Print the line containing "of instance i." and each line after it to the end of the material below. Print nothing else.

- - - - -

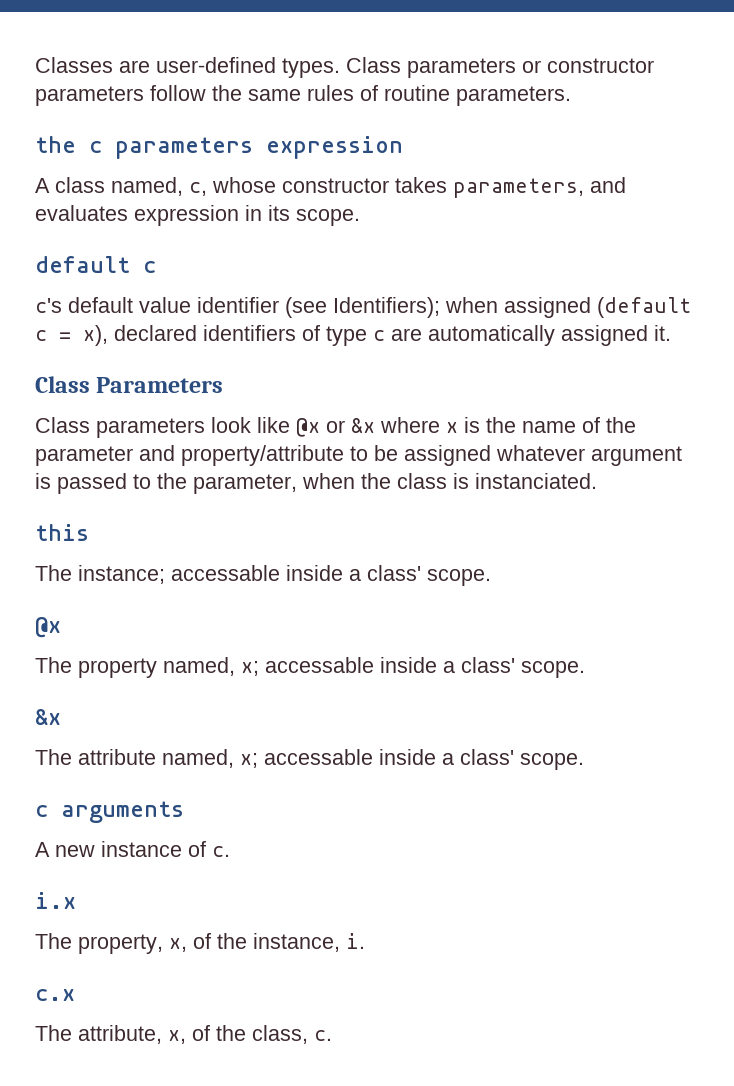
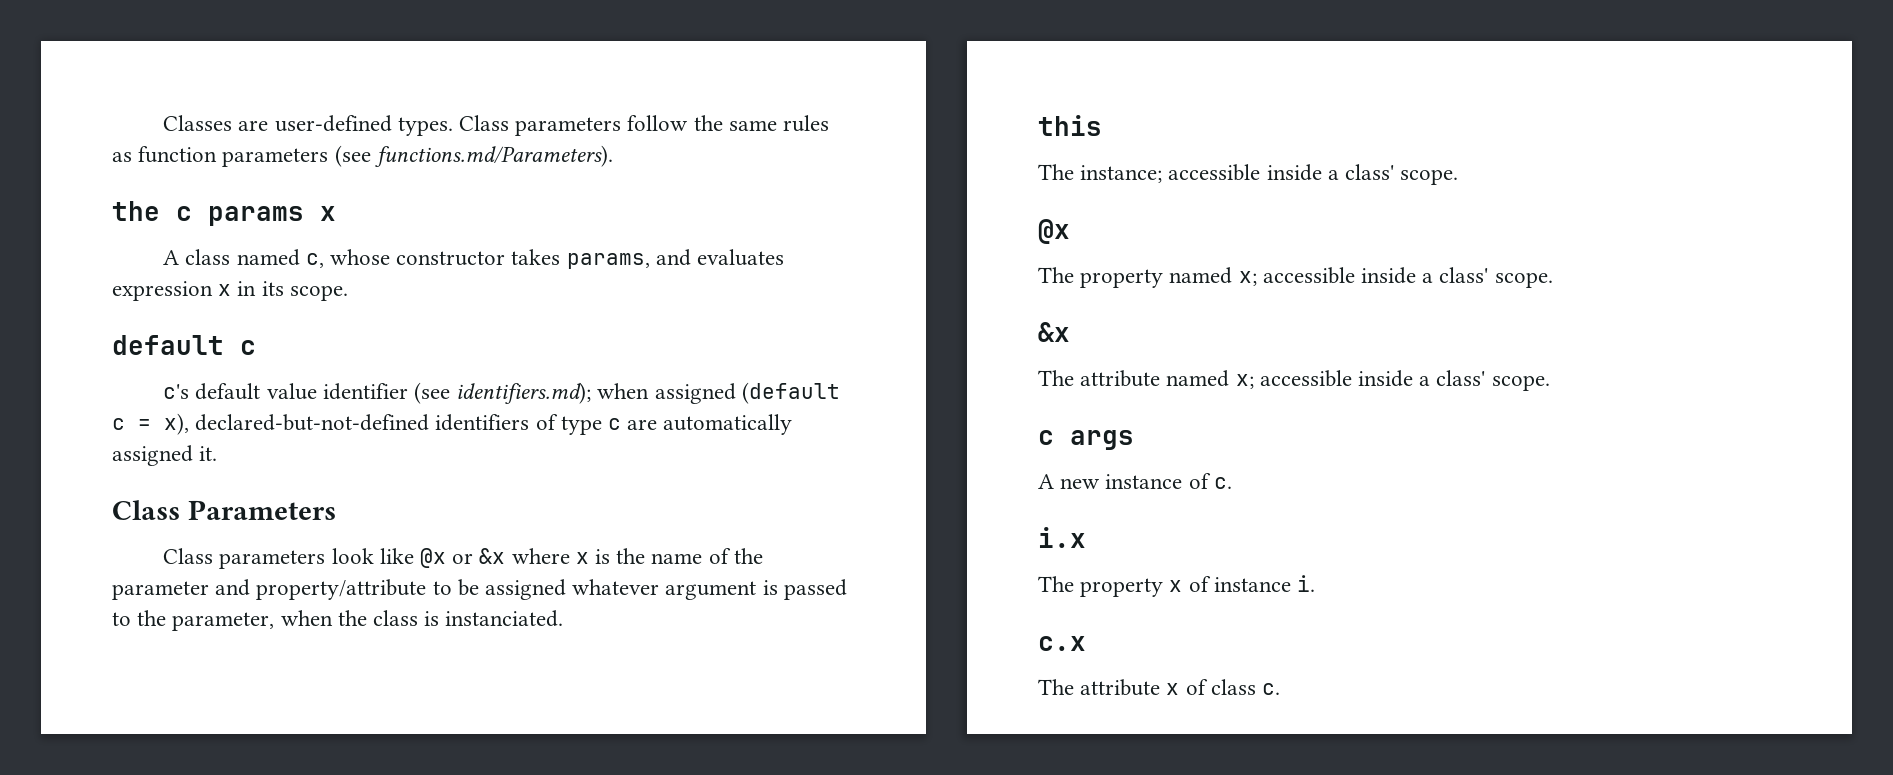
- Class parameters or constructor parameters follow the same rules of routine parameters.
+ Class parameters follow the same rules as function parameters (see functions.md/Parameters).
- the c parameters expression
+ the c params x
- A class named, c, whose constructor takes parameters, and evaluates expression in its scope.
+ A class named c, whose constructor takes params, and evaluates expression x in its scope.
- c's default value identifier (see Identifiers); when assigned (default c = x), declared identifiers of type c are automatically assigned it.
+ c's default value identifier (see identifiers.md); when assigned (default c = x), declared-but-not-defined identifiers of type c are automatically assigned it.
- The instance; accessable inside a class' scope.
+ The instance; accessible inside a class' scope.
- The property named, x; accessable inside a class' scope.
+ The property named x; accessible inside a class' scope.
- The attribute named, x; accessable inside a class' scope.
+ The attribute named x; accessible inside a class' scope.
- c arguments
+ c args
- The property, x, of the instance, i.
+ The property x of instance i.
  c.x
- The attribute, x, of the class, c.
+ The attribute x of class c.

- - - - -

◆ **Answer box**:
+ The property x of instance i.
  c.x
- The attribute, x, of the class, c.
+ The attribute x of class c.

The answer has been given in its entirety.